Keep the Pressure Off!
SAFETY SIXTH: New Use For An Old Sock!
Protect your pants from getting caught in the moving chain! You don’t always have to wear shorts or skin tight pants; you can cover your right pant leg with the cut-off top of an old sock like I do.
Keep Safe From a Chain Lock Up Crash!
SAFETY SEVENTH: Protect Your Seat From Thieves!
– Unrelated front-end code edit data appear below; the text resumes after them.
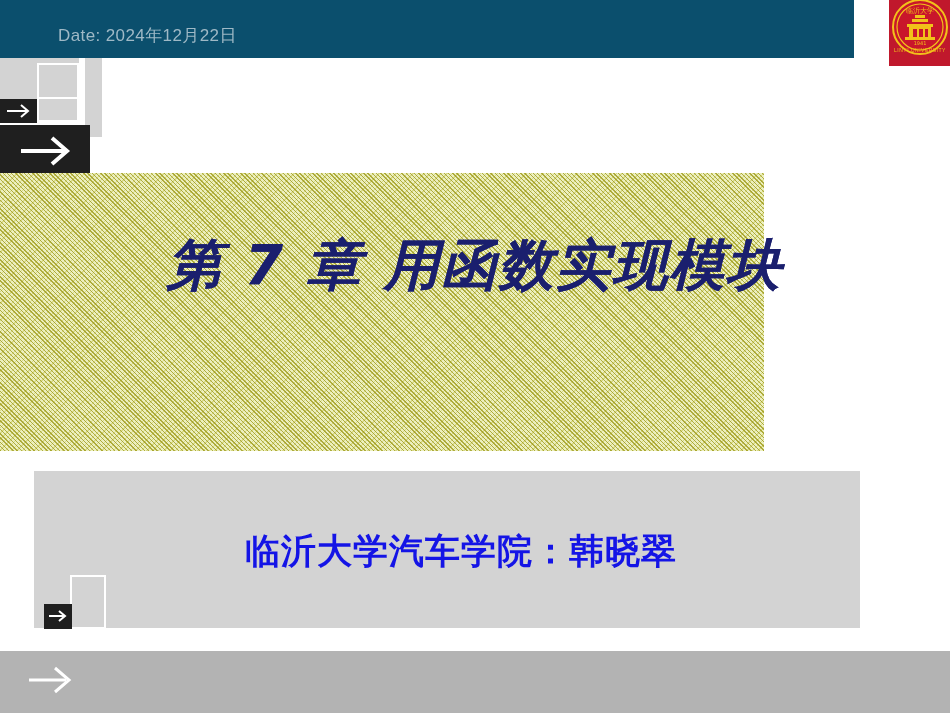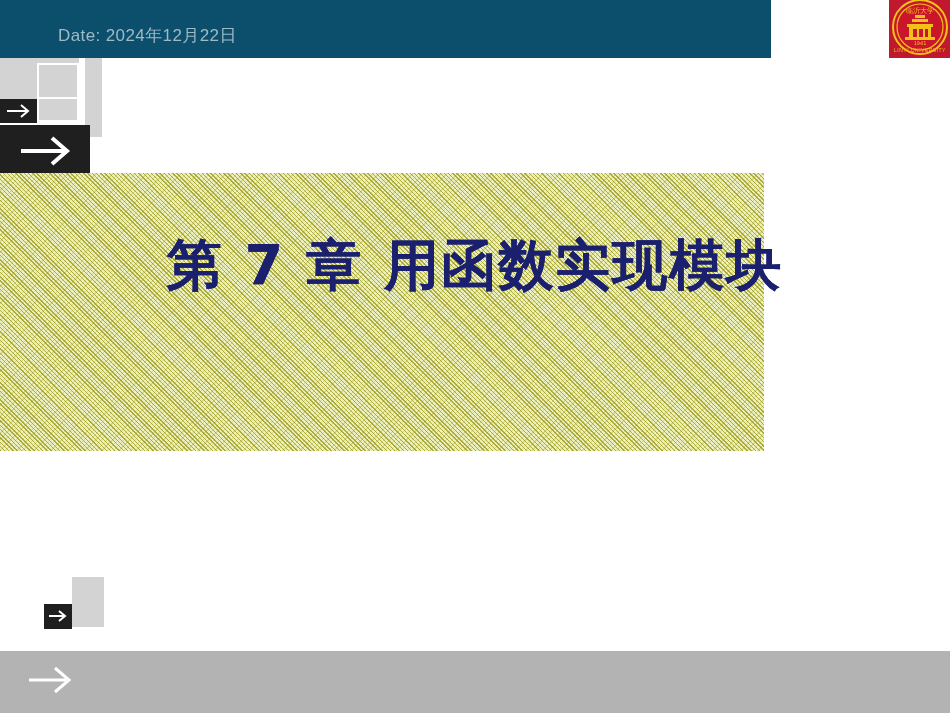"临沂大学" .logo-wrap { height: 58px -> 66px }
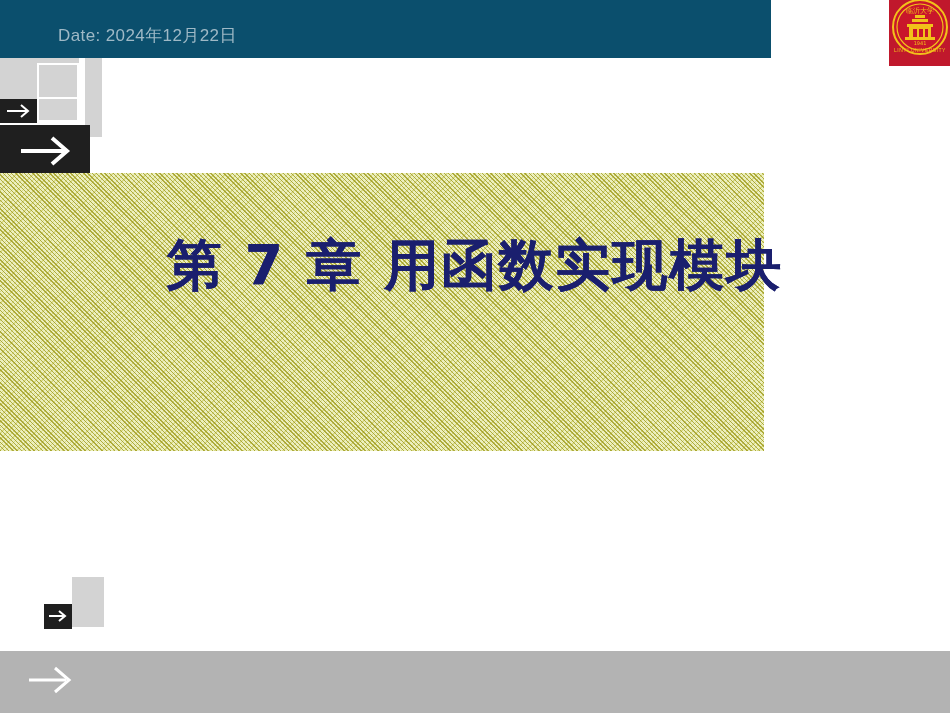"Date: 2024年12月22日" .header-bar { width: 771px -> 854px }
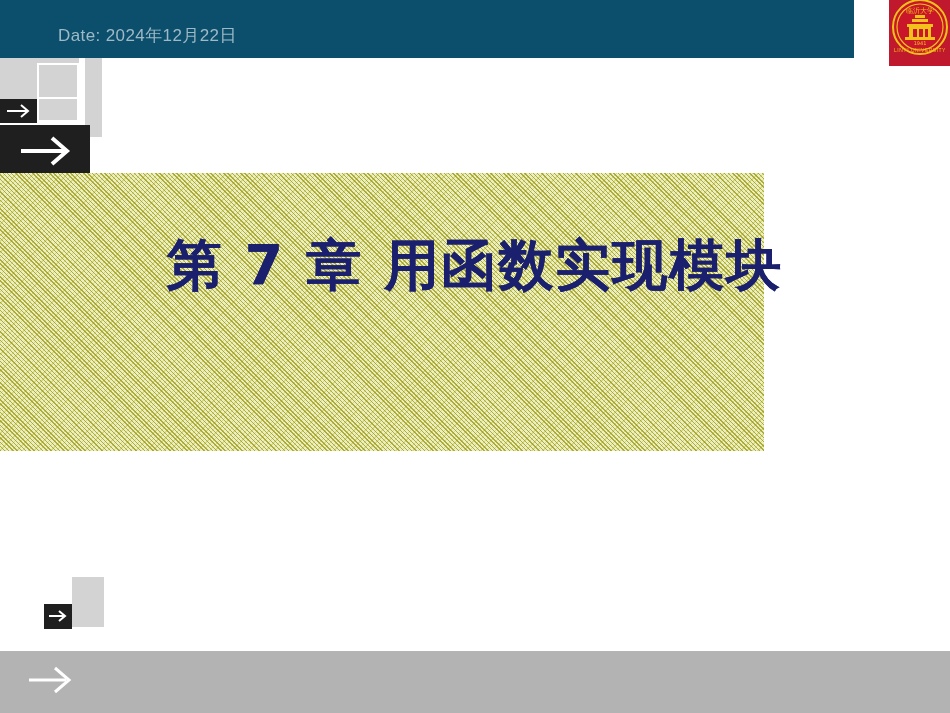"第 7 章 用函数实现模块" .title-band { font-style: none -> italic }
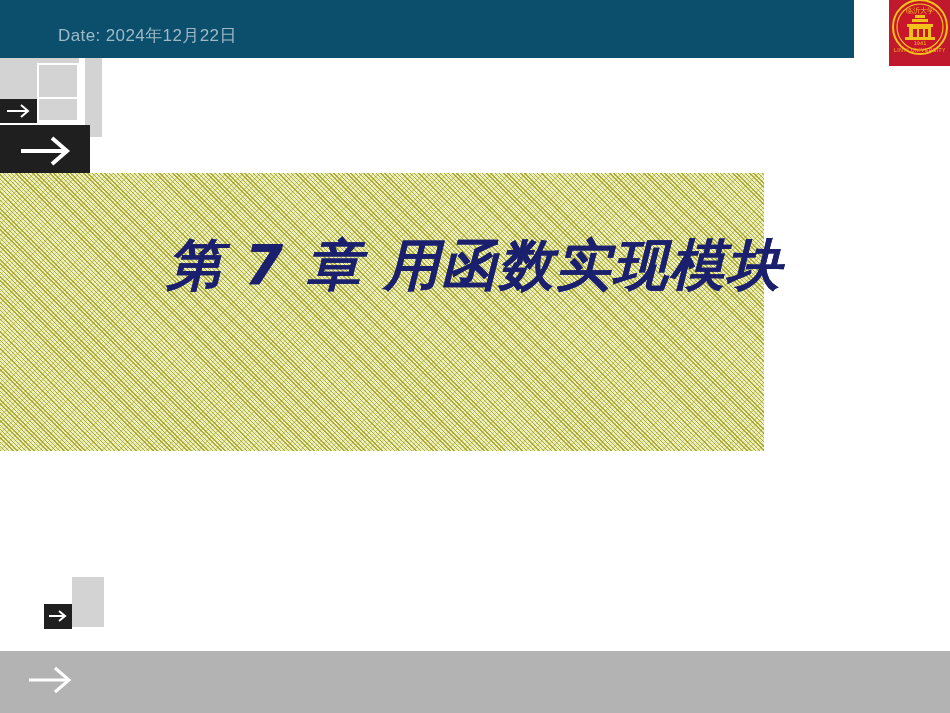"临沂大学汽车学院：韩晓翠" div.content-box { html: none -> <div> <div>临沂大学汽车学院：韩晓翠</div> </div> }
Get a long enough bike chain to run through the bracket under your seat and then through the frame of your bike, and leave it there. You can wrap the excess around your post and reel out however much you need to fasten your bike to various stationary objects. It also makes a convenient place to hang the padlock. You want your seat to still be there when you come out!
Keep Your Seat!
SAFETY ALWAYS: Protect Your Heart!
You don’t know what traffic is doing behind you. This is a good time to learn how to pray! My personal favorite for traveling is this: “Thank you Father, for the angels you’ve given charge over me to keep me in all my ways; they bear me up in their hands lest I dash my foot against a stone. The promise of the LORD is my shield and buckler, and You watch over Your Word to perform it. Praise God! Thank you, Jesus!” Then I throw my care to the wind, and ride! Hallelujah!
Keep a Carrier Handy
Update: Get the Wind at Your Back and Don't Out-Race it!
Go With The Wind!
Update! I've learned a few new things since I posted this hub:
Number 1: Plan long trips according to wind direction. The best way to tell wind direction is to hang clothes on the line. Why? Being out there in it and feeling the pleasure of the breeze drying your clothes for free, hearing the sounds of nature; even in the back yard you are still away from the house. It gets you in the mood!
Number 2: Most importantly, don't outrace the wind or you will work harder. Let the wind do the work and relax. You can go a little slower and still get there in plenty of time!
Number 3: Plan your return trip when the wind direction changes, even if you have to wait or stay over night with a friend.
There's nothing quite like riding the wind, even if it's on your bicycle!